It could be the case that the actual version that conda installs is not what you want. You can also declare a very specific version and build using the command:
$ conda install -c conda-forge hdf5=1.10.5=mpi_openmpi_hac320be_1000
Collecting package metadata (current_repodata.json): done
Solving environment: done
## Package Plan ##
environment location: /users/gufranco/.conda/envs/myenv
added / updated specs:
- hdf5==1.10.5=mpi_openmpi_hac320be_1000
The following packages will be downloaded:
package | build
---------------------------|-----------------
hdf5-1.10.5 |mpi_openmpi_hac320be_1000 5.9 MB conda-forge
openmpi-3.1.4 | hc99cbb1_0 4.0 MB conda-forge
------------------------------------------------------------
Total: 10.0 MB
The following NEW packages will be INSTALLED:
mpi conda-forge/linux-64::mpi-1.0-openmpi
openmpi conda-forge/linux-64::openmpi-3.1.4-hc99cbb1_0
The following packages will be DOWNGRADED:
hdf5 1.10.5-nompi_h3c11f04_1100 --> 1.10.5-mpi_openmpi_hac320be_1000
Proceed ([y]/n)? y
Downloading and Extracting Packages
hdf5-1.10.5 | 5.9 MB | ###################################################################### | 100%
openmpi-3.1.4 | 4.0 MB | ###################################################################### | 100%
Preparing transaction: done
Verifying transaction: done
Executing transaction: done
You can be very granular, declaring the channel, the package, version and build.
To know the list of packages on the current environment execute:
(myenv) $ conda list
# packages in environment at /users/username/.conda/envs/myenv:
#
# Name Version Build Channel
_libgcc_mutex 0.1 main
hdf5 1.10.5 mpi_openmpi_hac320be_1000 conda-forge
libgcc-ng 9.1.0 hdf63c60_0
libgfortran-ng 7.3.0 hdf63c60_0
libstdcxx-ng 9.1.0 hdf63c60_0
mpi 1.0 openmpi conda-forge
openmpi 3.1.4 hc99cbb1_0 conda-forge
zlib 1.2.11 h14c3975_1004 conda-forge
You can install several packages of your interest together, but if you install too many it could be the case that at some point you end up with conflicting packages for which conda cannot find a good solution.

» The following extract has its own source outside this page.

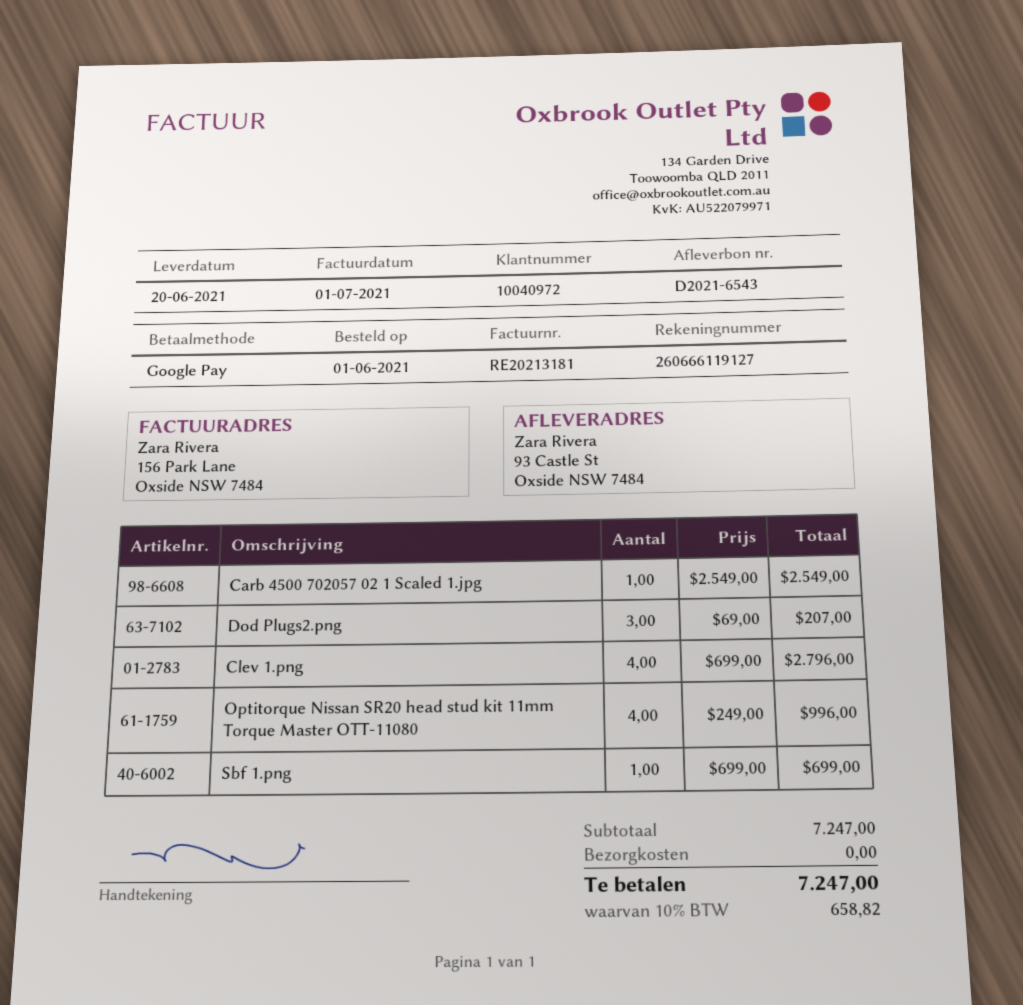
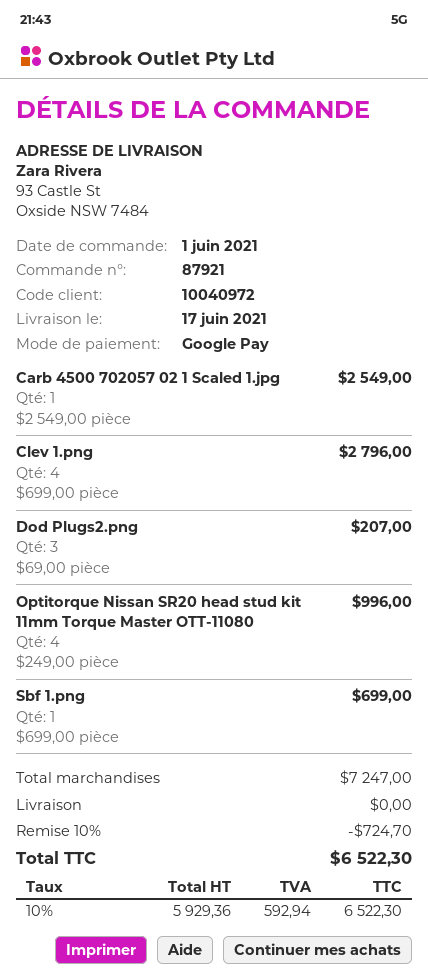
delivery date: 2021-06-20 -> 2021-06-17
discount: none -> 10% = 724.70
tax: 10% = 658.82 -> 10% = 592.94
total: 7247.00 -> 6522.30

Or end up downgrading some packages to satisfy the dependencies of others.
Adding channels
The file .condarc
in your $HOME
folder controls the list of channels that can be searched when requesting new packages. The file is in YAML format and the order of channels matters. For example if your .condarc
looks like this:
channels:
- bioconda
- conda-forge
- defaults
Conda will search for packages first in bioconda channel, the highest priority channel, and go down up to the default channel. This is important if you start adding more and more channels to the list as packages could start conflicting with same packages provided by two or more channels.
Removing Packages and Environments
Packages can be removed with:
$ conda remove -n myenv scipy
If you are inside the environment the command can be simplified as:
(myenv) $ conda remove scipy
Remove entire environments with:
$ conda remove -n myenv --all
or equivalent
conda env remove --name myenv
Creating recipes for Environments
Instead of creating environment and populate them with packages one by one. It could be better to have a file that could be used to recreate environments when needed.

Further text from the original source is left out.